Call the letter at password position 1 a, at 2, b, etc. a0 refers to the LSB of a and a6 the MSB (7-bit ASCII). We already know “a0 = x1″, because the only contributor to x1 is a0. We also know “a1 = x2 ^ b0″ and “a2 = x3 ^ b1 ^ c0″. Continuing along we can set up a system of 49 (7bits * 7chars) equations involving all 49 unkowns. If we add further contstraints to remove control characters (0-31 and 127), shouldn’t this be solvable?

• If I understand correctly, you are asking whether we can “invert” the hash function? That is, if we actually knew the 16-bit hash value x (which might be easily found and extracted from the .xls file, I’m not sure), could we *directly* compute a password w that would work, i.e. h(w)=x?

I think we can, since the given code provides such a recipe for an 11-character password. (Given the hash value x, XOR with 11 (the length), the constant 0xce4b, and the “constant” rotated ASCII values for the 8 ‘.’ placeholders in the password template. Divide the result into 5-bit groups in positions 1-5, 6-10, and {11,12,13,14,0}, add 64 to each of these 0-31 values, and insert the resulting ASCII characters in the template “1….2….3″.)

So “closed form” is in the eye of the beholder :). It’s an interesting question whether we can do this with shorter passwords. (Note, for example, that 7 characters isn’t actually enough; we need at least 9 characters in the worst case to affect bit 0 of the hash.)

2. silkfire says:

According to your description of the hash value generation algorithm, you say that “and (3) the ASCII value of each character of the password, as a 15-bit value rotated left bit-wise by its position. That is, rotate the first character 1 bit left, the second character 2 bits left, etc.”
But in your Python code (although I know your code is fully functional), why do you not adhere to the position of the characters, i.e. its index within the char array? You statically just rotate each character 1 (one) step to the left, using <> 14. Or did I miss something here?

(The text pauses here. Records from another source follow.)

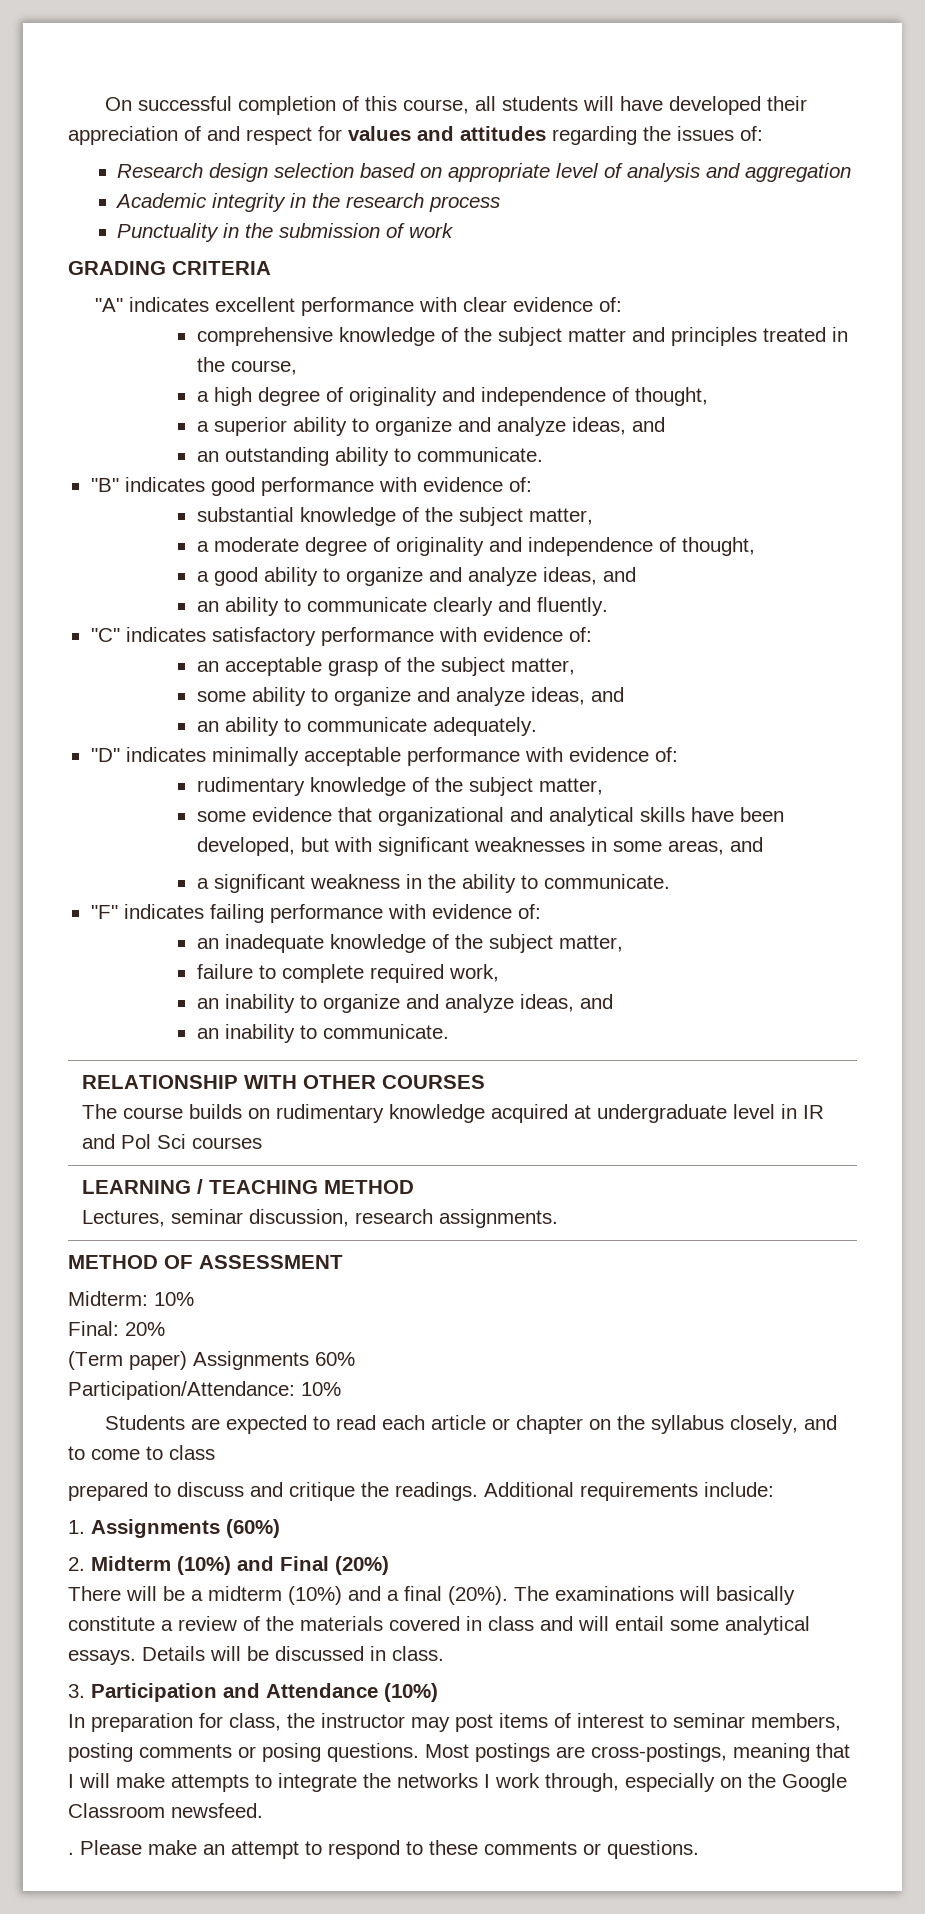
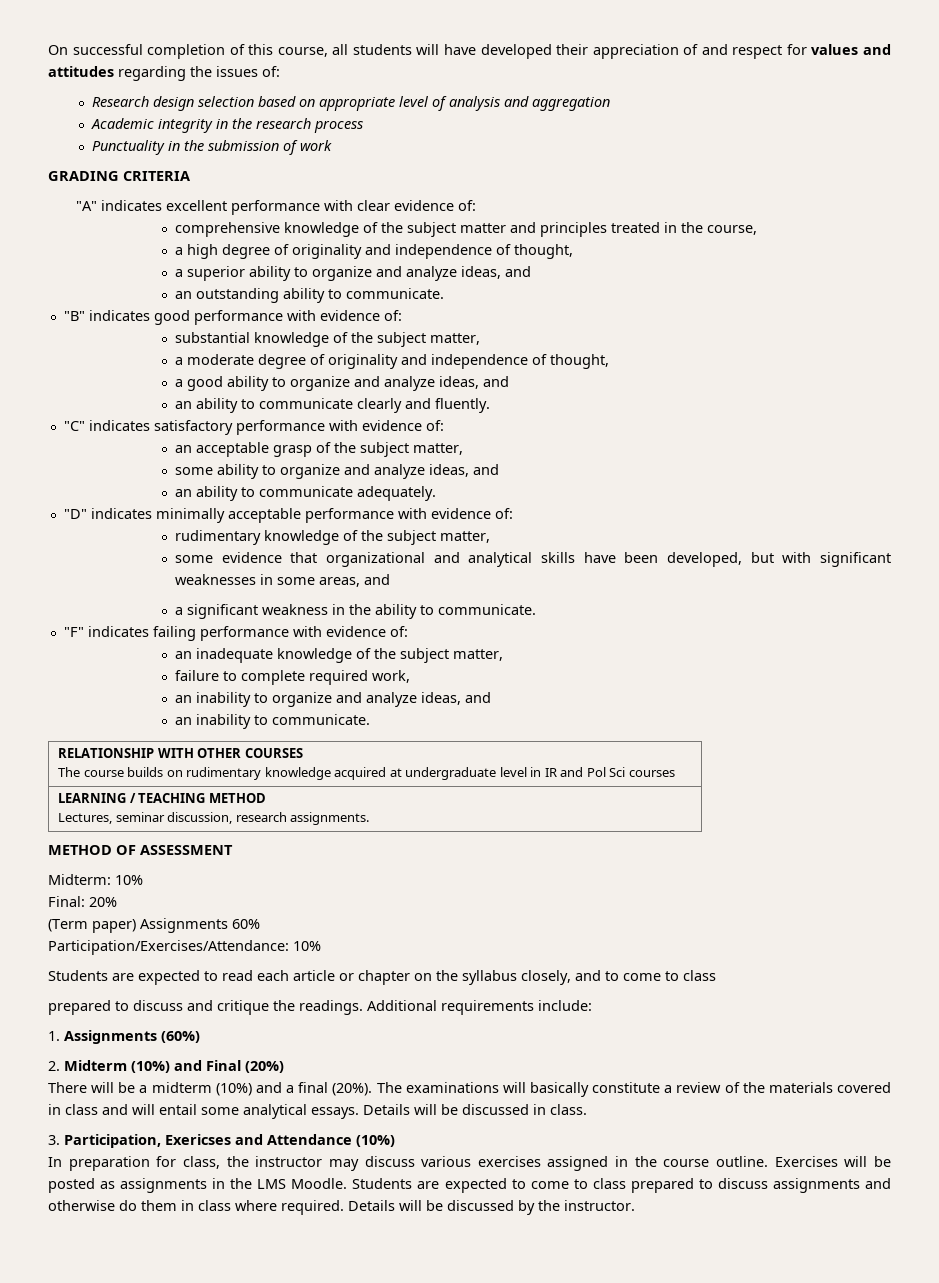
- Participation/Attendance: 10%
+ Participation/Exercises/Attendance: 10%
- 3. Participation and Attendance (10%)
+ 3. Participation, Exericses and Attendance (10%)
- In preparation for class, the instructor may post items of interest to seminar members, posting comments or posing questions. Most postings are cross-postings, meaning that I will make attempts to integrate the networks I work through, especially on the Google Classroom newsfeed.
- . Please make an attempt to respond to these comments or questions.
+ In preparation for class, the instructor may discuss various exercises assigned in the course outline. Exercises will be posted as assignments in the LMS Moodle. Students are expected to come to class prepared to discuss assignments and otherwise do them in class where required. Details will be discussed by the instructor.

• You’re right, the code does not read quite like the description in the post. If you look at the pseudo-code in the OpenOffice requirements document (see link in the post, section 4.18.4), you’ll see a similar single-bit rotation per iteration there as well.

Think about what the code would have to look like to rotate each character individually by varying numbers of positions– the shift is easy, but wrapping the high-order bits back to the low-order positions gets messy. (And it would be even messier in, say, C++, where you have limited word width to worry about.) Try it, you’ll see what I mean.

So instead of rotating each input character by incrementally more positions to XOR into the output hash, the trick is to *rotate the output*… but for this to work, we have to visit the input characters *in reverse order* (note the [::-1] slice). This way, the first character gets rotated the least, and the last character gets rotated the most, as the text description of the algorithm suggests.